┌──

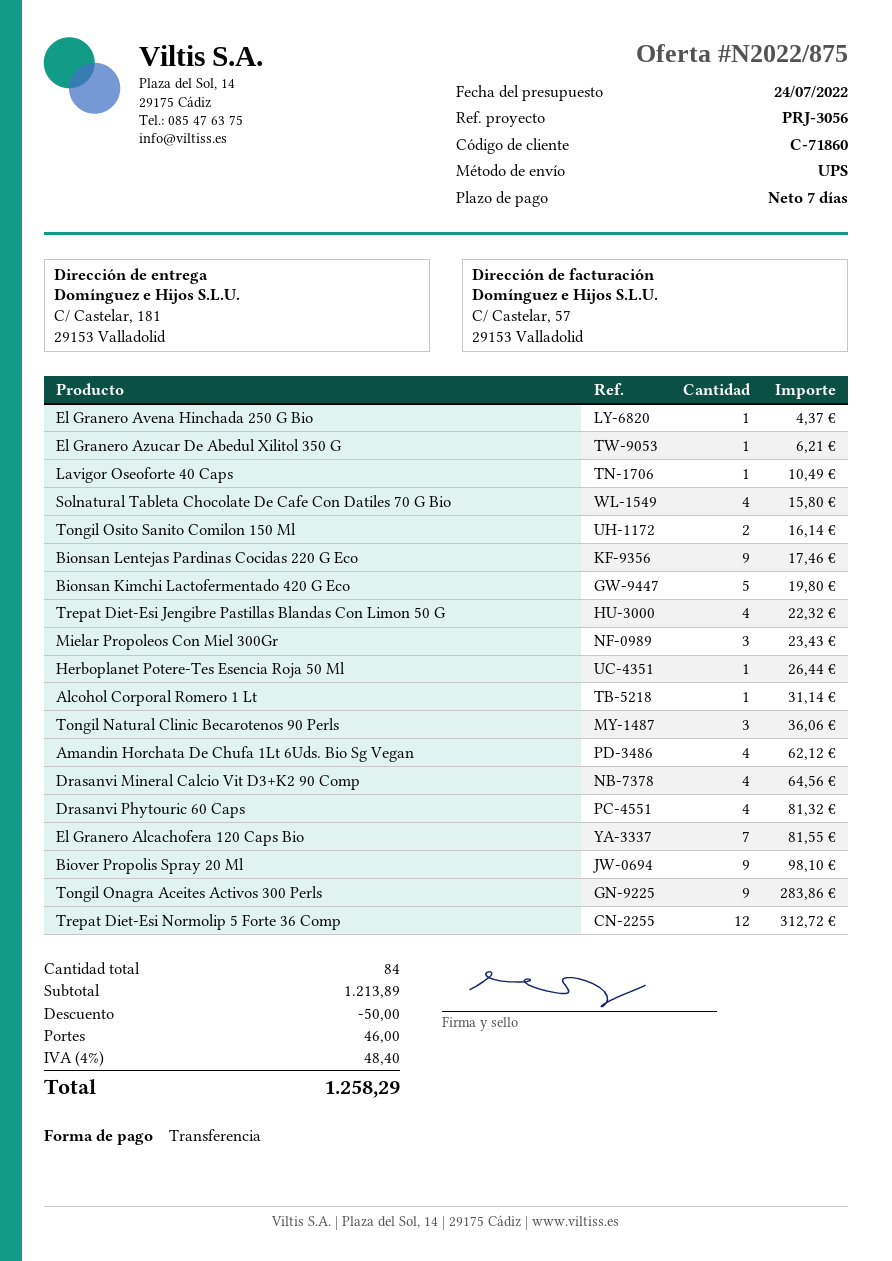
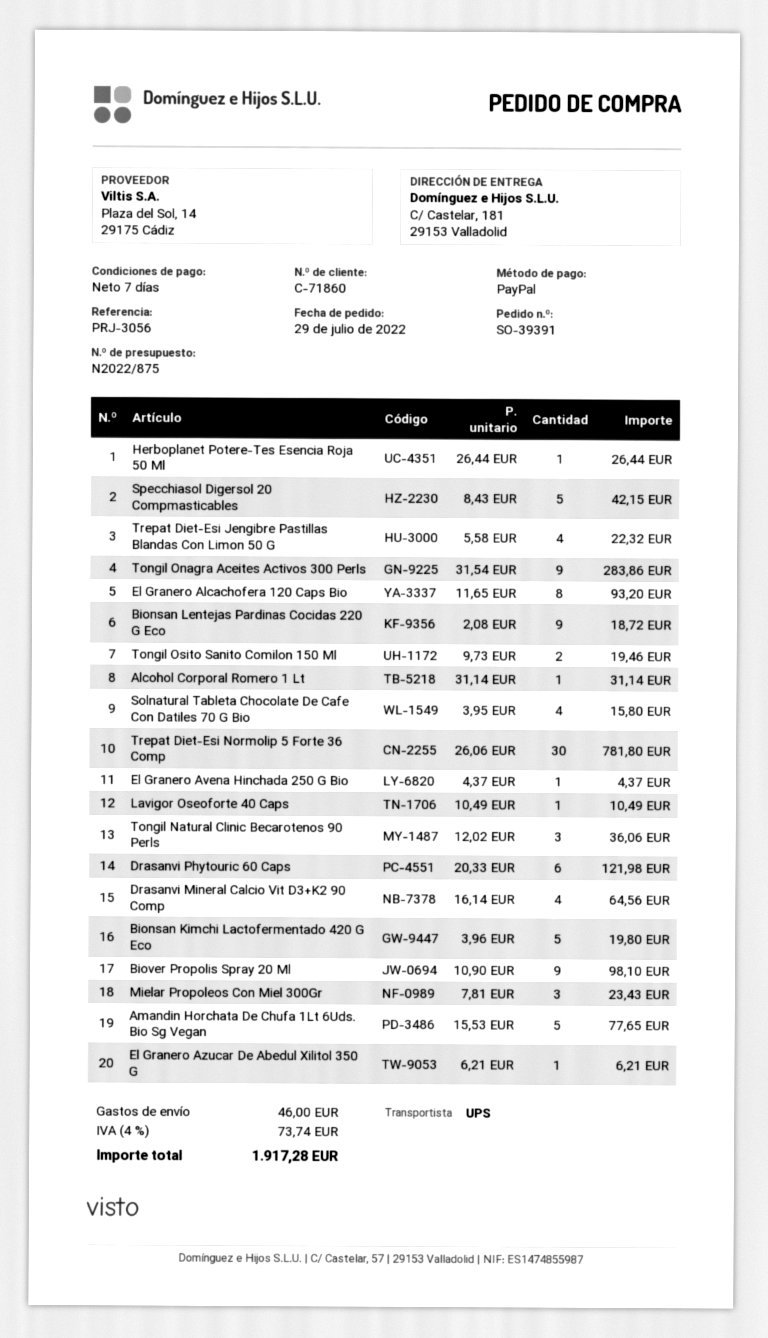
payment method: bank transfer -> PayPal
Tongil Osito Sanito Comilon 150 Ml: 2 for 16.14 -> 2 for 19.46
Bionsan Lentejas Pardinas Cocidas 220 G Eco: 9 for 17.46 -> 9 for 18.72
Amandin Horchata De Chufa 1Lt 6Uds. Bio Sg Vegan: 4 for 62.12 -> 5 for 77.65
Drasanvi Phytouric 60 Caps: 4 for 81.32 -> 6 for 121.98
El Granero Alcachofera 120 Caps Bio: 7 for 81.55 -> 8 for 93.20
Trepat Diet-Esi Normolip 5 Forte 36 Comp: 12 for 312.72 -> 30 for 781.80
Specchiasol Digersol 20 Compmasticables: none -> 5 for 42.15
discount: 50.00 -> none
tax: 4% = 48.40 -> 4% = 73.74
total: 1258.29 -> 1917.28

└──

**Exercise aim**
Reproduce exactly the stretch of the material above that starts at the line with "Amandin Horchata De" and ends at the line with "El Granero Alcachofera", both included, and nothing else.

**Answer to this problem**
Amandin Horchata De Chufa 1Lt 6Uds. Bio Sg Vegan: 4 for 62.12 -> 5 for 77.65
Drasanvi Phytouric 60 Caps: 4 for 81.32 -> 6 for 121.98
El Granero Alcachofera 120 Caps Bio: 7 for 81.55 -> 8 for 93.20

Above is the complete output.